**THE PROBLEM:** Take each line of the listing that has the string "JMeter" and report it.

**DATA FOR REVIEW:**
[Start of section]

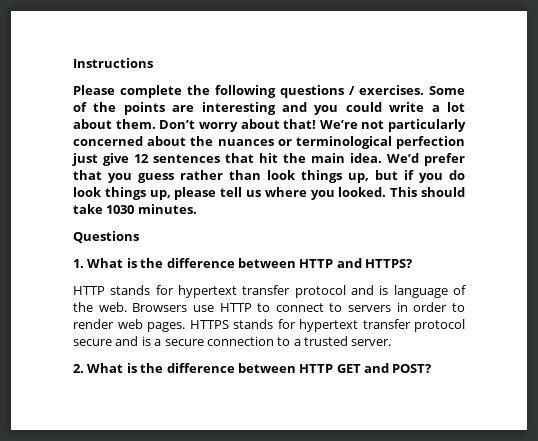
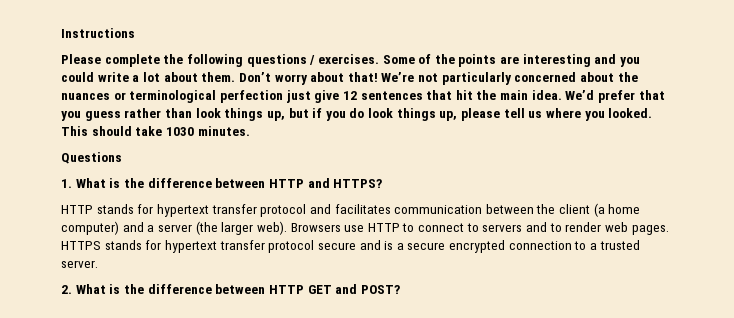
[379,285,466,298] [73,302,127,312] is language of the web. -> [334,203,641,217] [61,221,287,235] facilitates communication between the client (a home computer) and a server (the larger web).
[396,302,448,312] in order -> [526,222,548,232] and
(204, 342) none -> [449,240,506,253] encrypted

[End of section]
[Start of section]

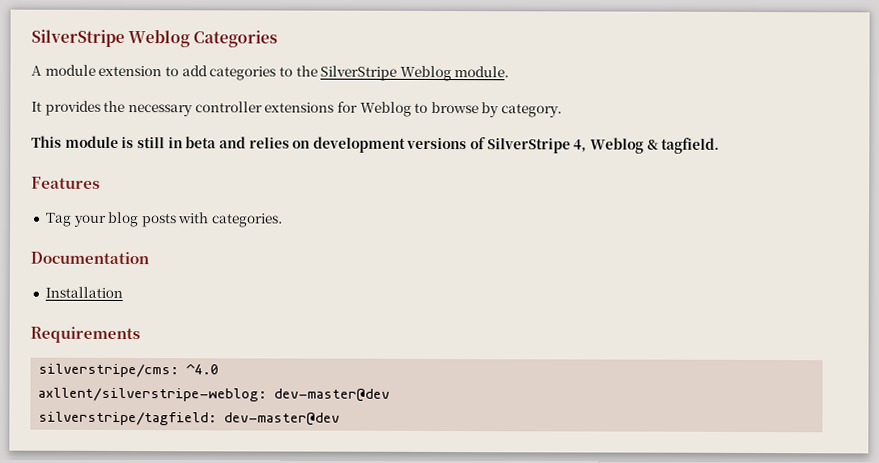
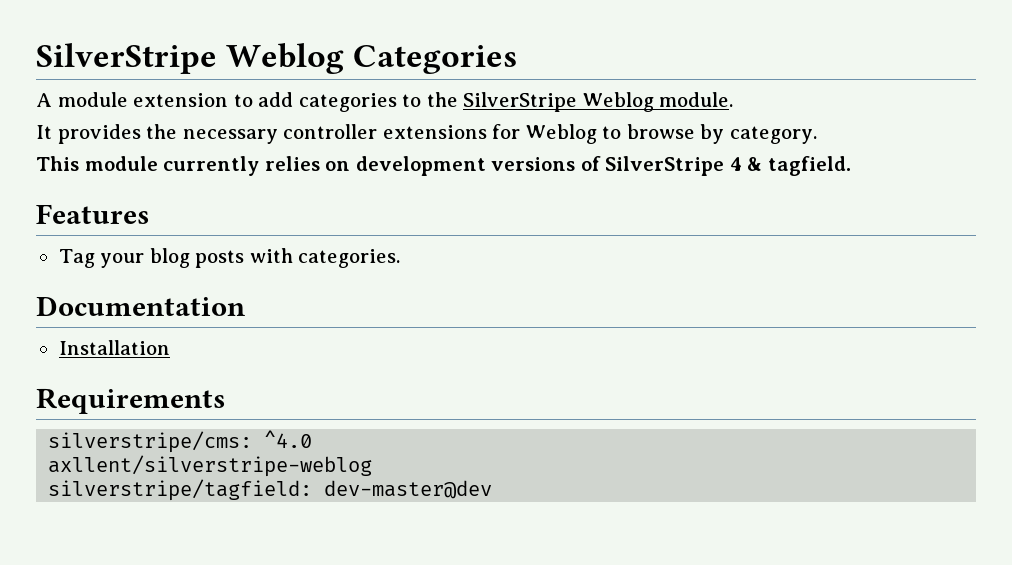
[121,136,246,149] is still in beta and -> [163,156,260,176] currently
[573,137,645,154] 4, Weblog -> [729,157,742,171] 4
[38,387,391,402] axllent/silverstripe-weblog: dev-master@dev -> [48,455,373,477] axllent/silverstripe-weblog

[End of section]
[Start of section]

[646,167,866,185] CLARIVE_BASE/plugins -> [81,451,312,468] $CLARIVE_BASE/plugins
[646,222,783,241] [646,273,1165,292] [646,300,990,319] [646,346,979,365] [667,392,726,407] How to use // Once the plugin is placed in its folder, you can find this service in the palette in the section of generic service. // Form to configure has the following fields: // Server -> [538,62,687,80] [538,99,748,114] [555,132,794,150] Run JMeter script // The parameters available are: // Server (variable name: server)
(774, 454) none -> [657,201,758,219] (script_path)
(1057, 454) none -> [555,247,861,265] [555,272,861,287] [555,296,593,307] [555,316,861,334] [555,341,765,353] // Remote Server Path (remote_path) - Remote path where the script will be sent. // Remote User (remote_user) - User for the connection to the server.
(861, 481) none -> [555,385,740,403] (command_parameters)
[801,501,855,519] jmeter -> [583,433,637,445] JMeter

[End of section]

**ANSWER SECTION:**
[646,222,783,241] [646,273,1165,292] [646,300,990,319] [646,346,979,365] [667,392,726,407] How to use // Once the plugin is placed in its folder, you can find this service in the palette in the section of generic service. // Form to configure has the following fields: // Server -> [538,62,687,80] [538,99,748,114] [555,132,794,150] Run JMeter script // The parameters available are: // Server (variable name: server)
[801,501,855,519] jmeter -> [583,433,637,445] JMeter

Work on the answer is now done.